How to complete this task: Every line holding the string "selectCity" is to be copied from the entries below.
[[ Information supplied open ]]
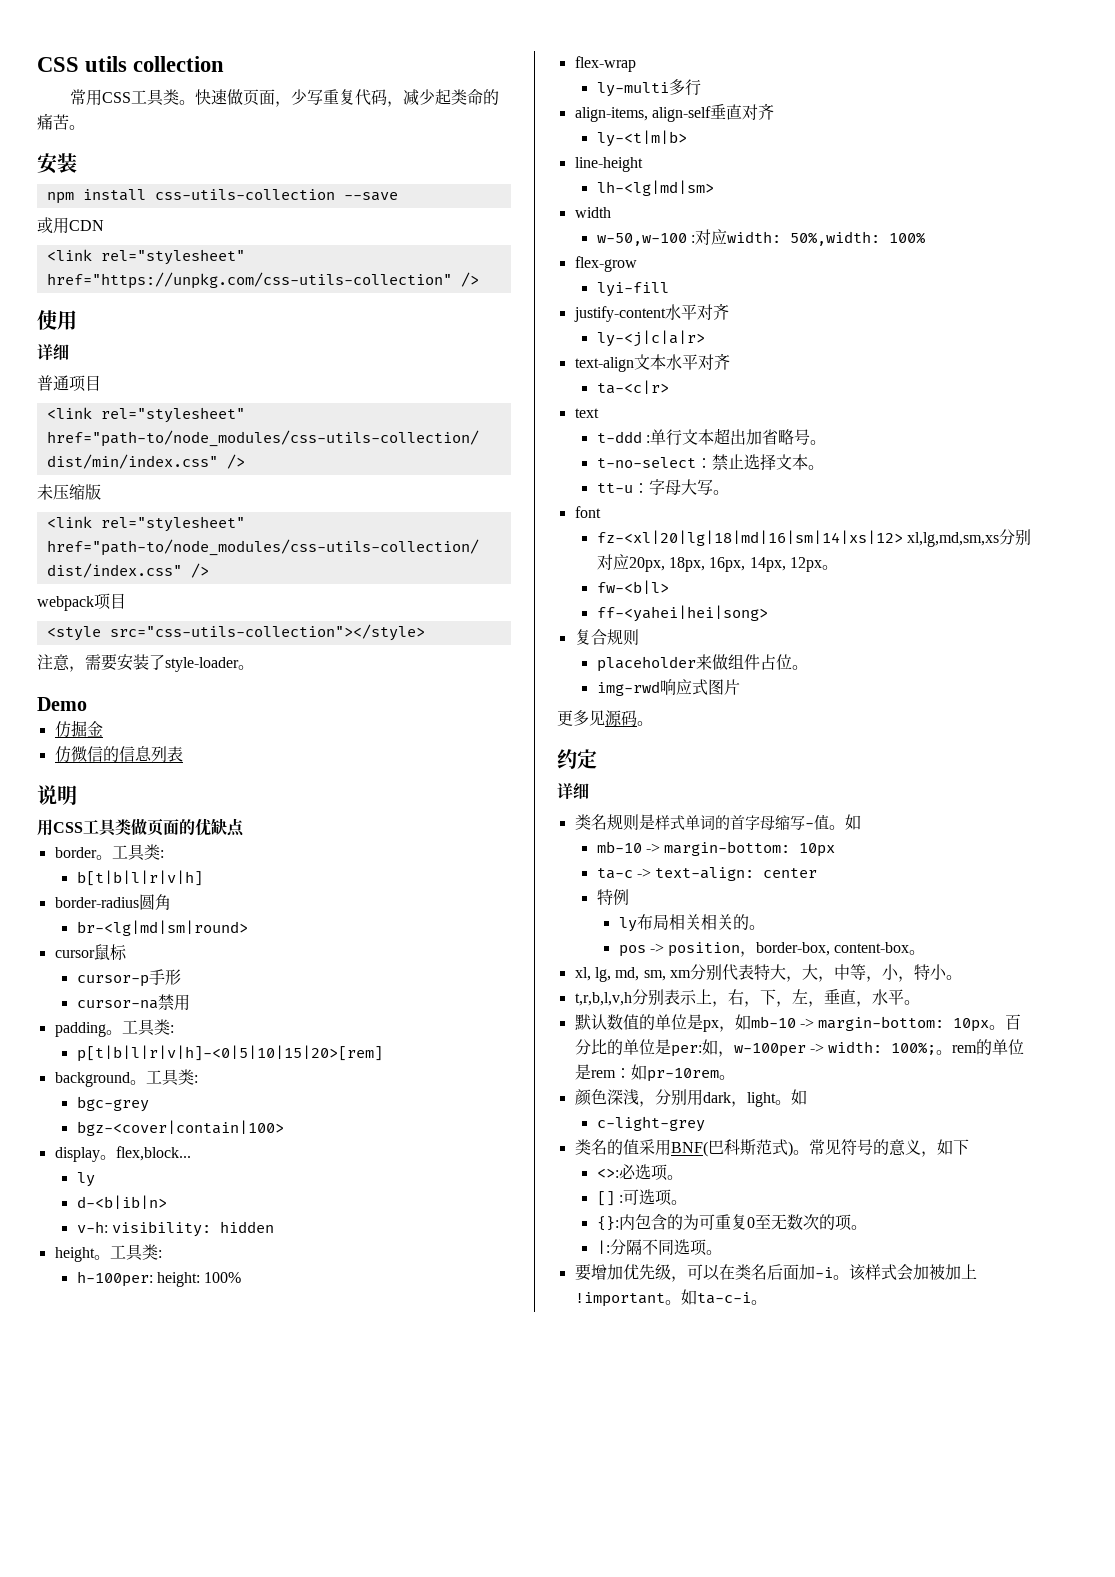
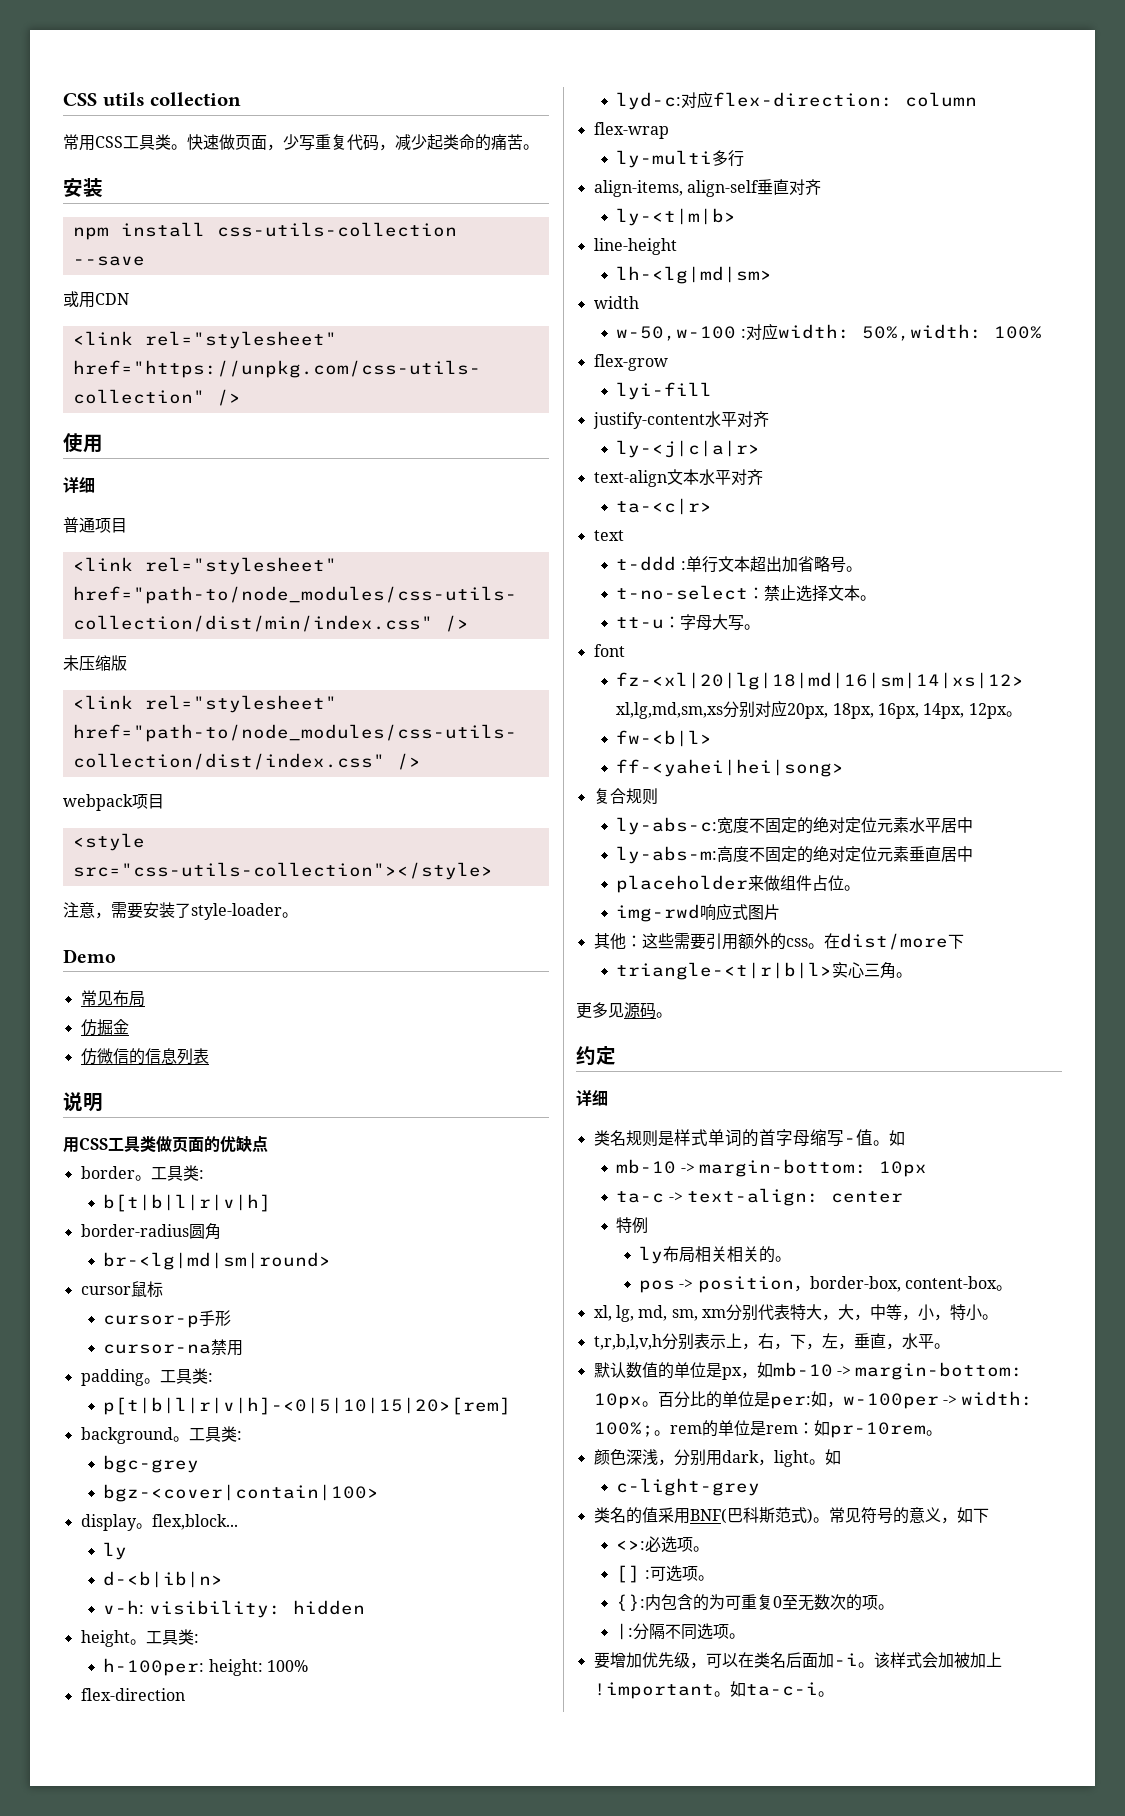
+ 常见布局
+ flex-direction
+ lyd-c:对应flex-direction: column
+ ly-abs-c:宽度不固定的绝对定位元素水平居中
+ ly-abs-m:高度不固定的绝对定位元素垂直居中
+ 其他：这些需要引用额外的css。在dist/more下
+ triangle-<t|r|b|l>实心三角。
[[ Information supplied closed ]]
[[ Information supplied open ]]
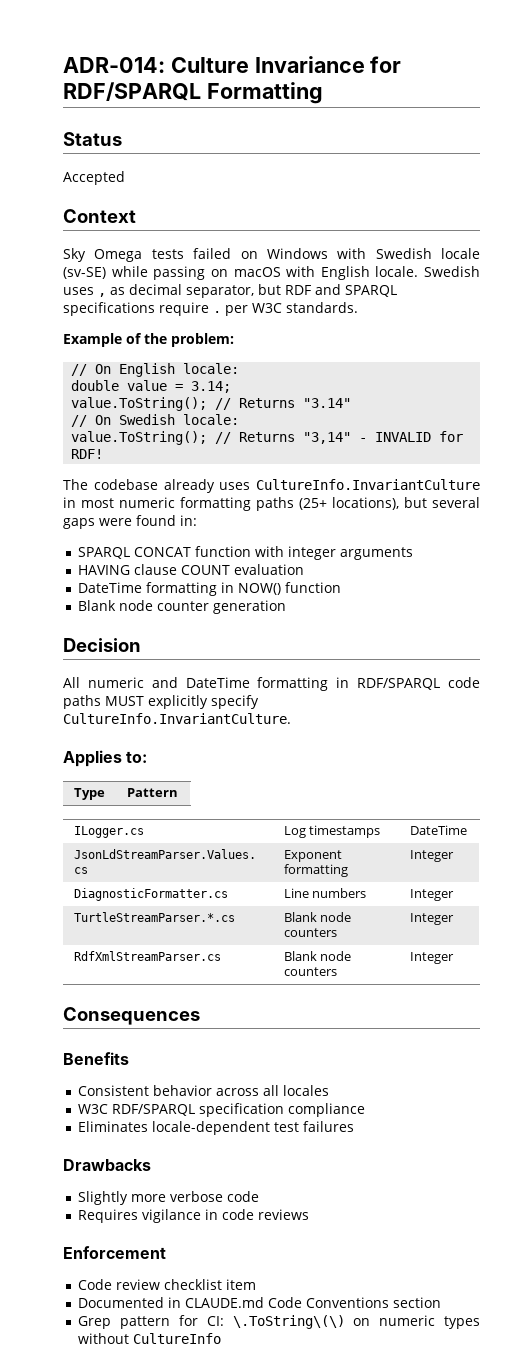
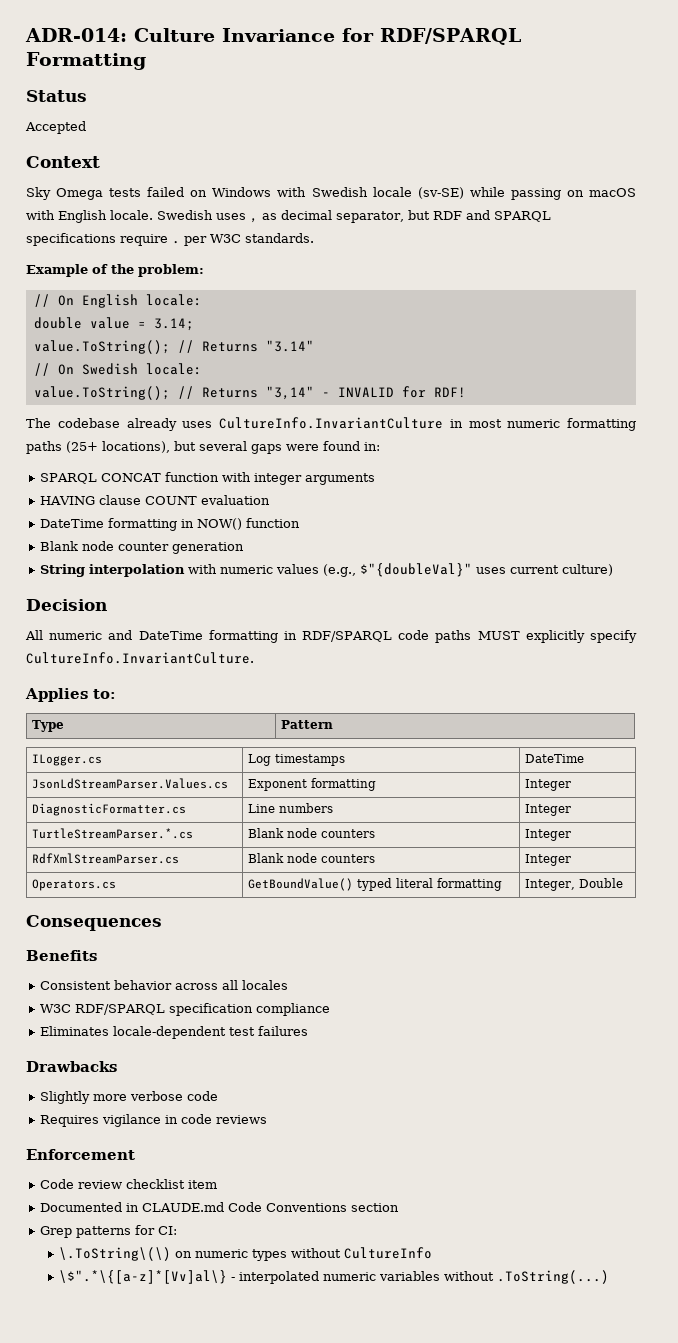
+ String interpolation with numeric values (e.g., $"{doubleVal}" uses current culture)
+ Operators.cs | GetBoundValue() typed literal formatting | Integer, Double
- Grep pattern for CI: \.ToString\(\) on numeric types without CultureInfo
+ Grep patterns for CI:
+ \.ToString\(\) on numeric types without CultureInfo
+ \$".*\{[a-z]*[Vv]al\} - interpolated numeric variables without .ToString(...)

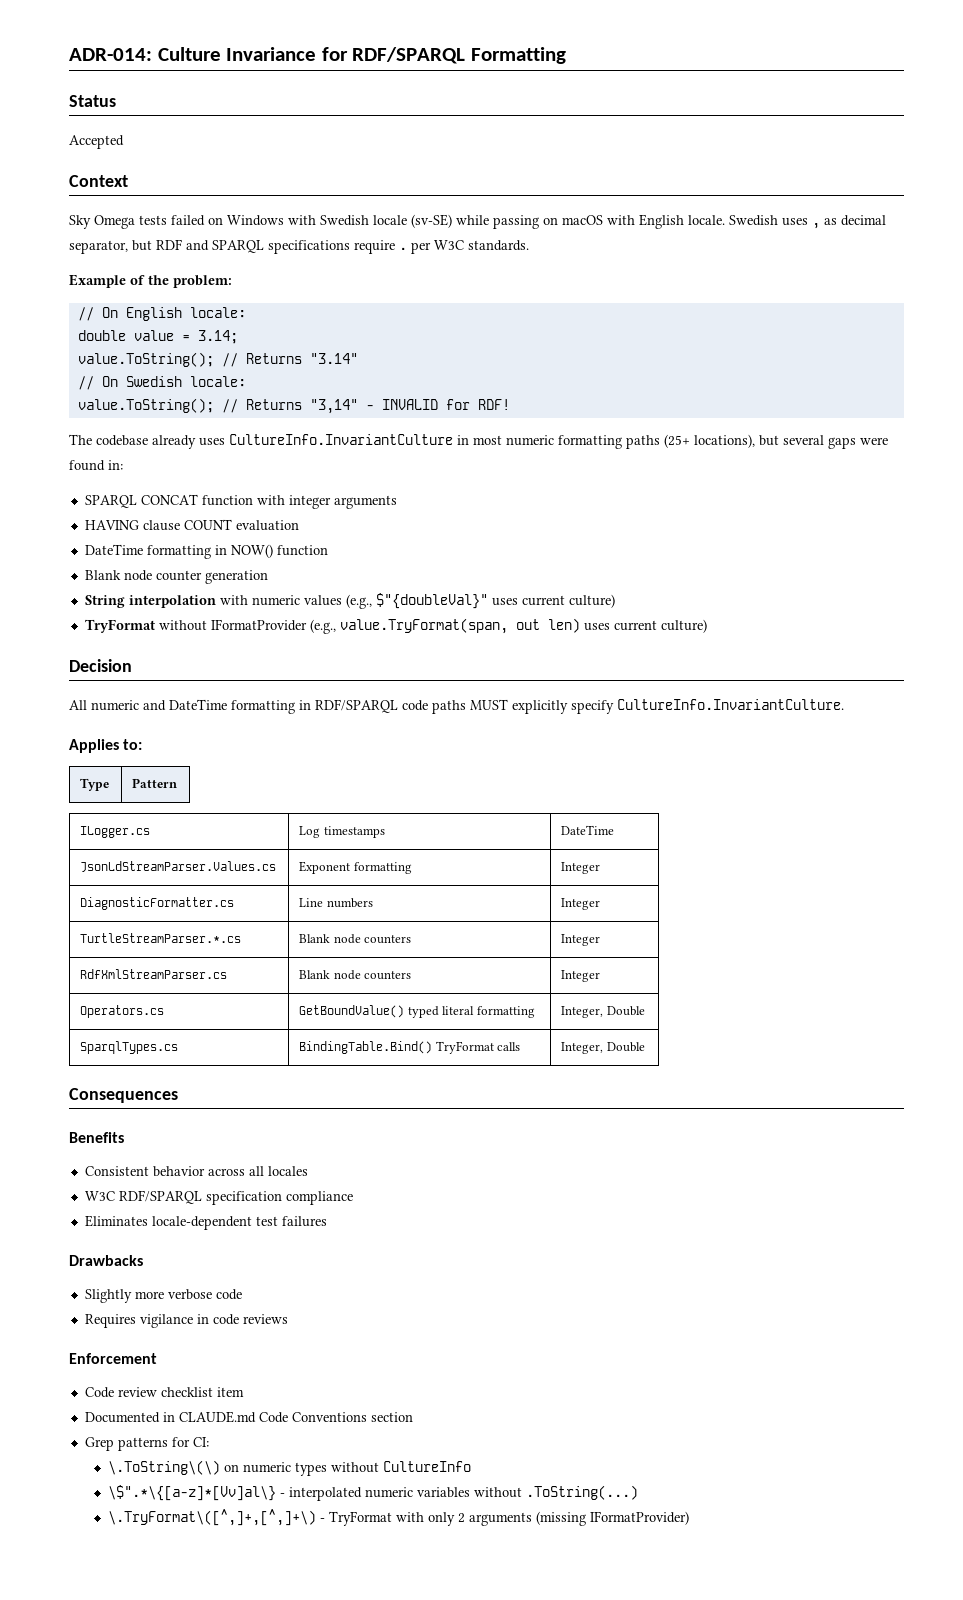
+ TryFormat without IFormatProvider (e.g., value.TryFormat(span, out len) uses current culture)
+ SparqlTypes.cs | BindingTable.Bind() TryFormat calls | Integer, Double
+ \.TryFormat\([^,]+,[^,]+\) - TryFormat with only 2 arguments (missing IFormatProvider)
[[ Information supplied closed ]]
[[ Information supplied open ]]
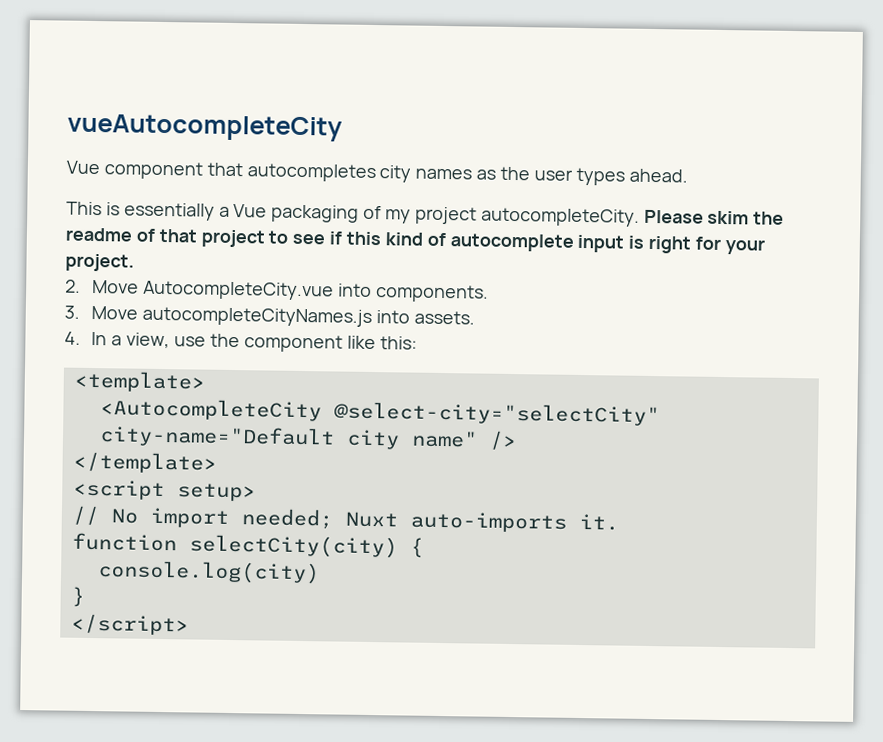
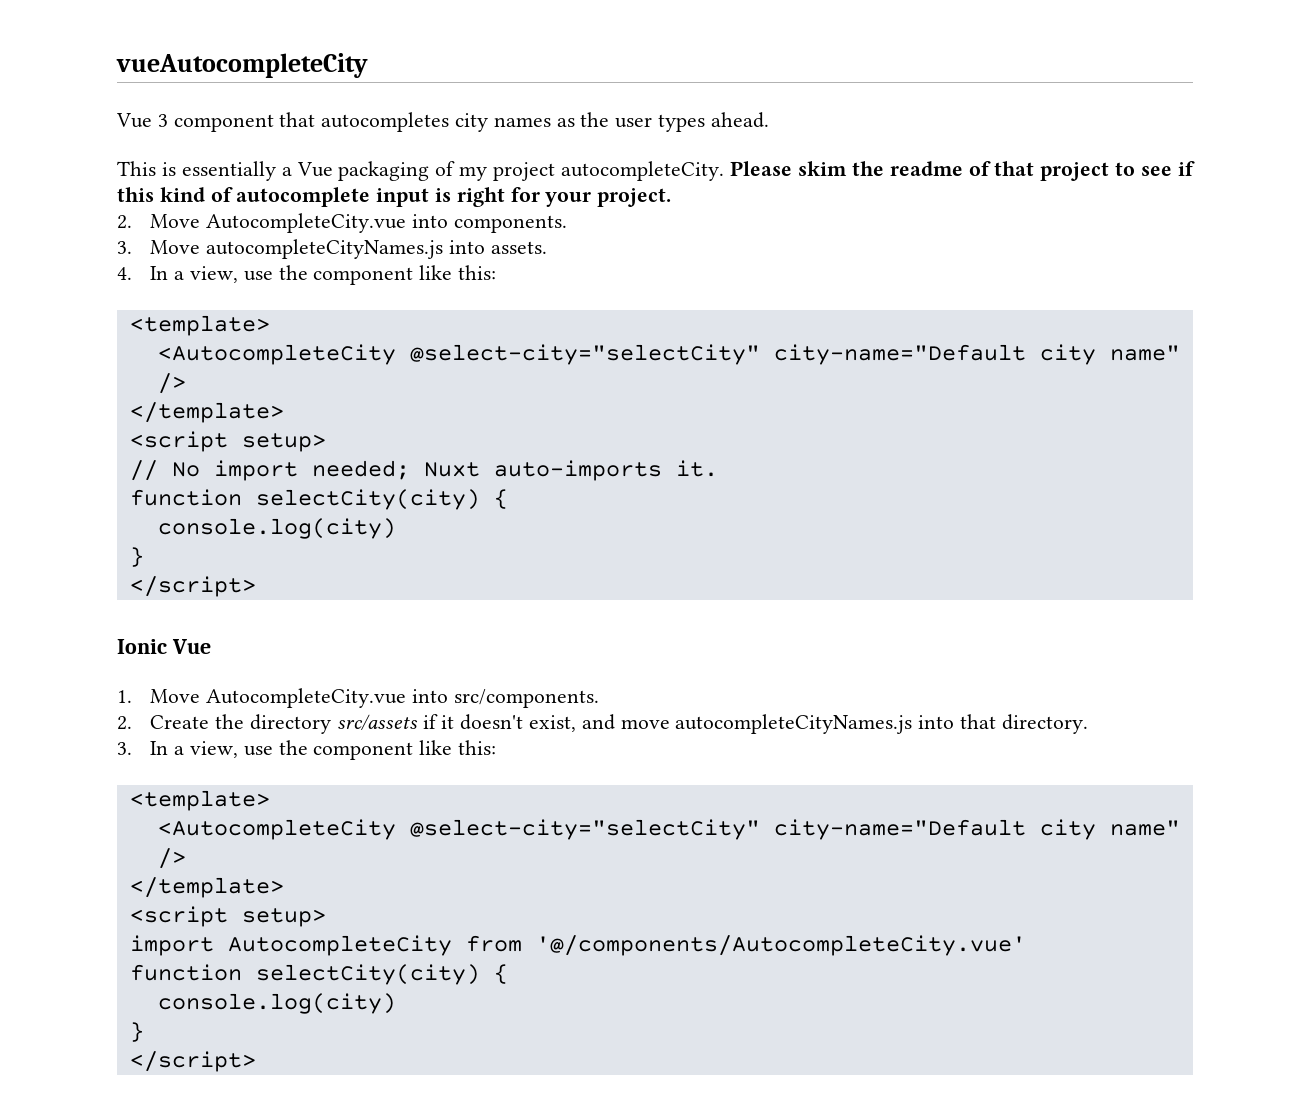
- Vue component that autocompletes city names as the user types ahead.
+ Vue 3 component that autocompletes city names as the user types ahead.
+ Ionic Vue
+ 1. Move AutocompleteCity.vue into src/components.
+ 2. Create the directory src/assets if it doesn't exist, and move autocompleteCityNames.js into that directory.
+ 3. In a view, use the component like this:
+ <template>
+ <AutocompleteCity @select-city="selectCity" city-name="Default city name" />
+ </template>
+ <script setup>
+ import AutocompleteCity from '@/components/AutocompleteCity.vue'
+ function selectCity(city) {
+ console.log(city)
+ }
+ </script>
[[ Information supplied closed ]]
Response to the task:
+ <AutocompleteCity @select-city="selectCity" city-name="Default city name" />
+ function selectCity(city) {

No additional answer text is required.